ビンゴー・キッドの洋書日記

英米を中心に現代から古典まで、海外の作品を英語で読み、論評をくわえるブログです

Maria Semple の “Where'd You Go, Bernadette” (1)

 オレンジ賞改め、Women's Prize for Fiction の最終候補作、Maria Semple の "Where'd You Go, Bernadette" を読了。これは今年のアレックス賞受賞作でもあり、昨年のタイム誌の年間ベスト10小説や、Janet Maslin の10 Favorite Books にも選ばれている。
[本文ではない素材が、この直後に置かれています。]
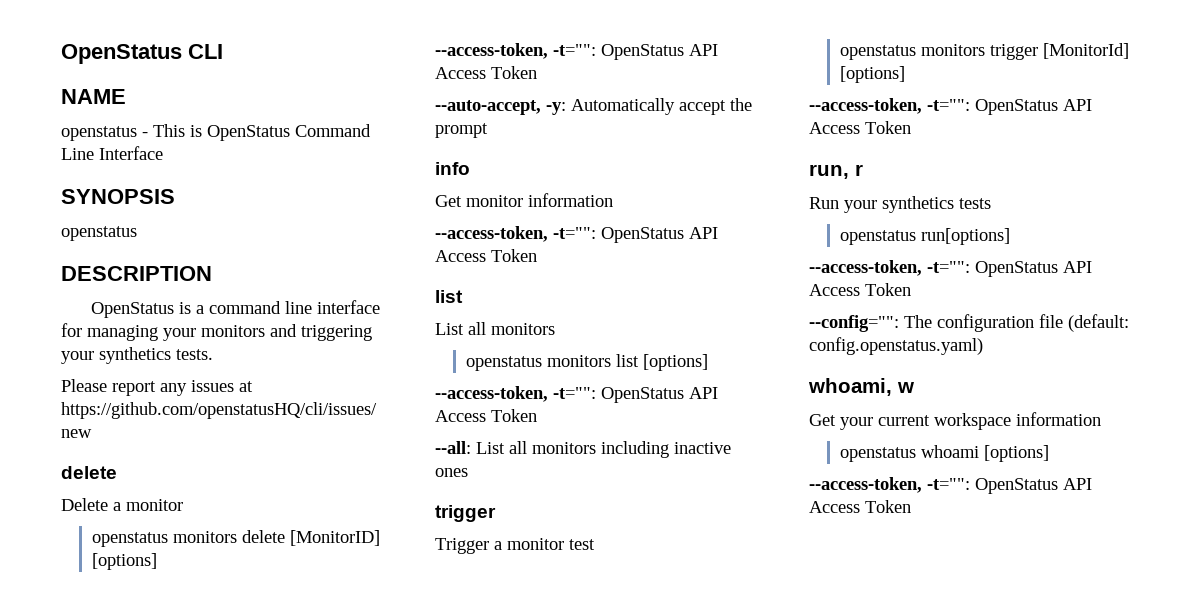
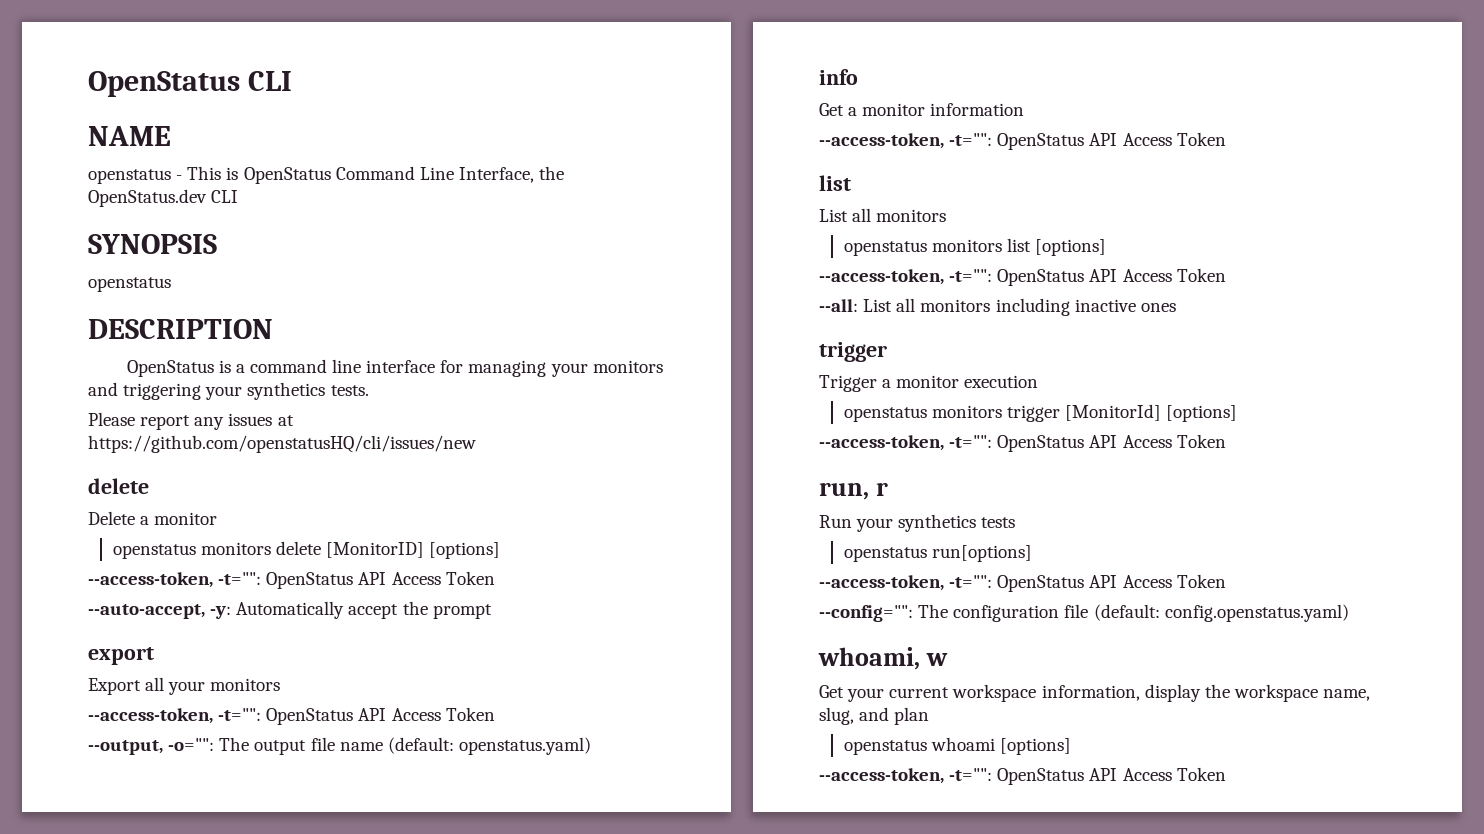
- openstatus - This is OpenStatus Command Line Interface
+ openstatus - This is OpenStatus Command Line Interface, the OpenStatus.dev CLI
+ export
+ Export all your monitors
+ --access-token, -t="": OpenStatus API Access Token
+ --output, -o="": The output file name (default: openstatus.yaml)
- Get monitor information
+ Get a monitor information
- Trigger a monitor test
+ Trigger a monitor execution
- Get your current workspace information
+ Get your current workspace information, display the workspace name, slug, and plan

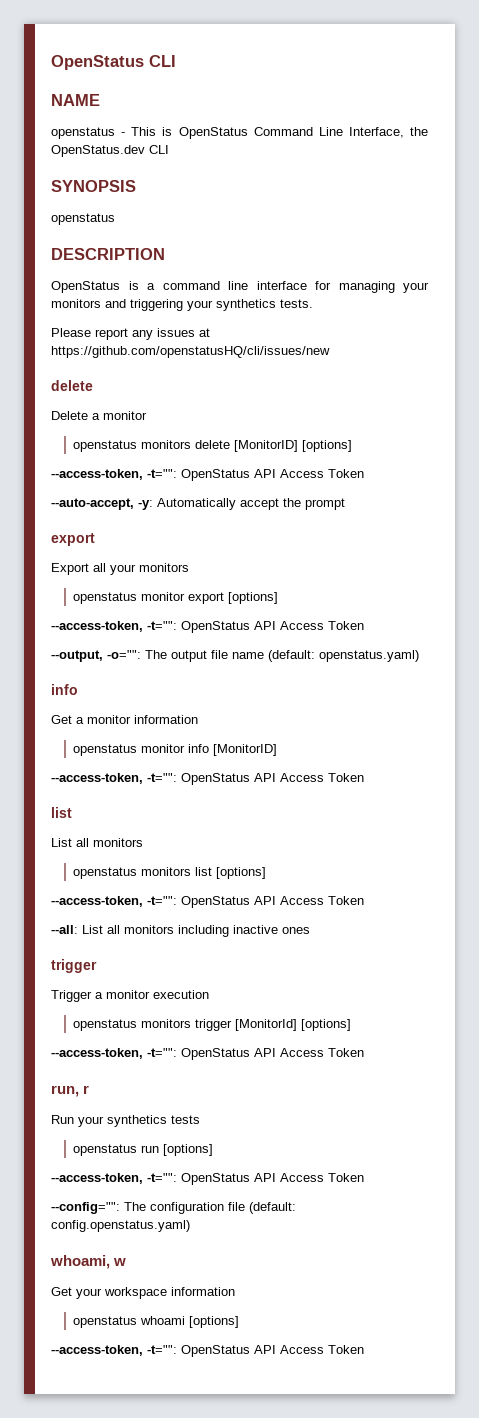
+ openstatus monitor export [options]
+ openstatus monitor info [MonitorID]
- openstatus run[options]
+ openstatus run [options]
- Get your current workspace information, display the workspace name, slug, and plan
+ Get your workspace information

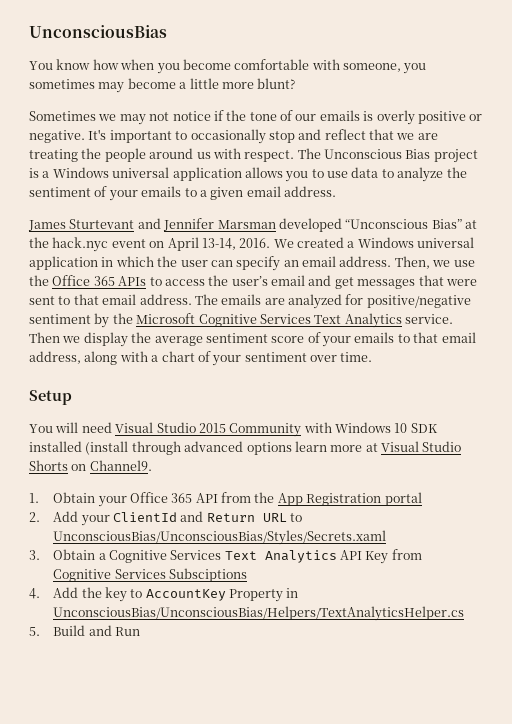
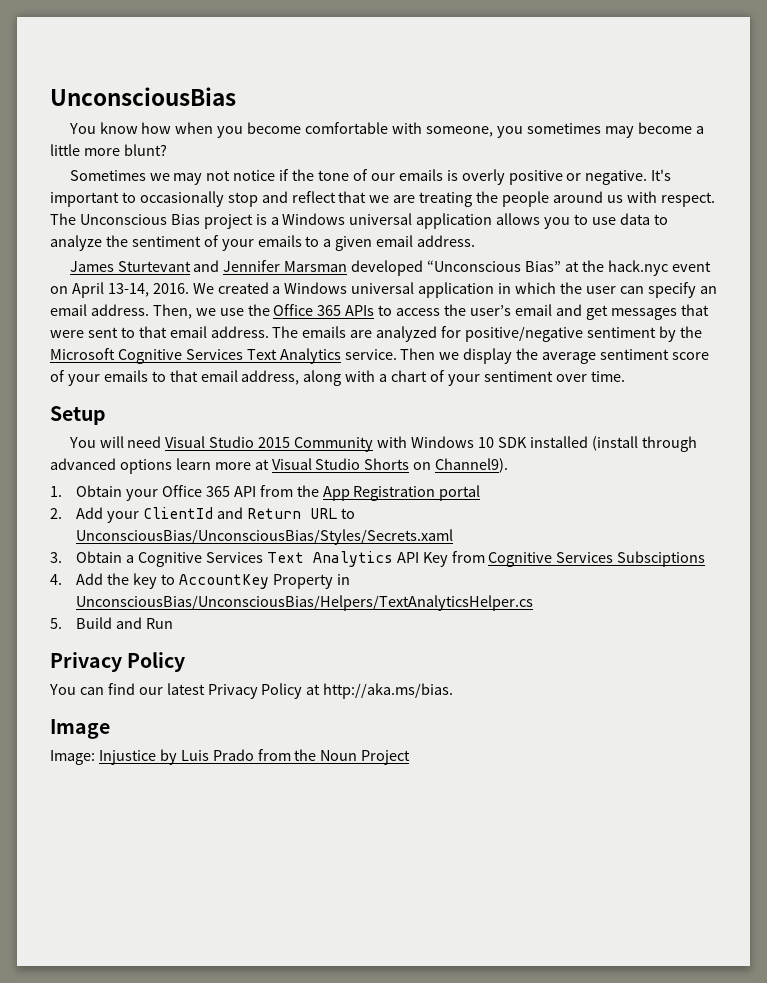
- You will need Visual Studio 2015 Community with Windows 10 SDK installed (install through advanced options learn more at Visual Studio Shorts on Channel9.
+ You will need Visual Studio 2015 Community with Windows 10 SDK installed (install through advanced options learn more at Visual Studio Shorts on Channel9).
  5. Build and Run
+ Privacy Policy
+ You can find our latest Privacy Policy at http://aka.ms/bias.
+ Image
+ Image: Injustice by Luis Prado from the Noun Project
さっそくレビューを書いておこう。(追記:本書は2019年、リチャード・リンクレイター監督により映画化されました)。

[☆☆☆★★★] 開巻、エキセントリックな中年女同士のバトルに引きこまれ、「泥まみれ」のドタバタ喜劇に大笑い。この序盤の〈笑いのマジック〉には相当なパワーがある。メールのやりとりが中心の書簡体小説で、視点がテンポよく鮮やかに切り替えられ、活発でノリのいい会話が飛びだすうちにコミカルな事件が連続。その中心人物が、なにかと人騒がせなバーナデットだ。中盤、彼女の苦渋に満ちた人生がしだいに明らかにされるとともに、前半のコメディの舞台裏も見えてくる。心に秘めた深い傷、地域社会における孤立、多忙で無理解な夫との断絶。物語がシリアスなタッチを帯びたところで、コメディもとんでもない方向へと走りだし、解釈のしかたによって正気と狂気が逆転するという恐ろしい事態に。これをコミカルに描いている点がすばらしい。この状況をとことん戯画化して、さらに拡大すれば大傑作が生まれたはずだが、最後はタイトルどおり、「バーナデット、どこへいく」という家庭小説。ハートウォーミングで好感のもてる佳篇だが、「とんでもないコメディ」が常識的な結末を迎えたのは尻すぼみで惜しい。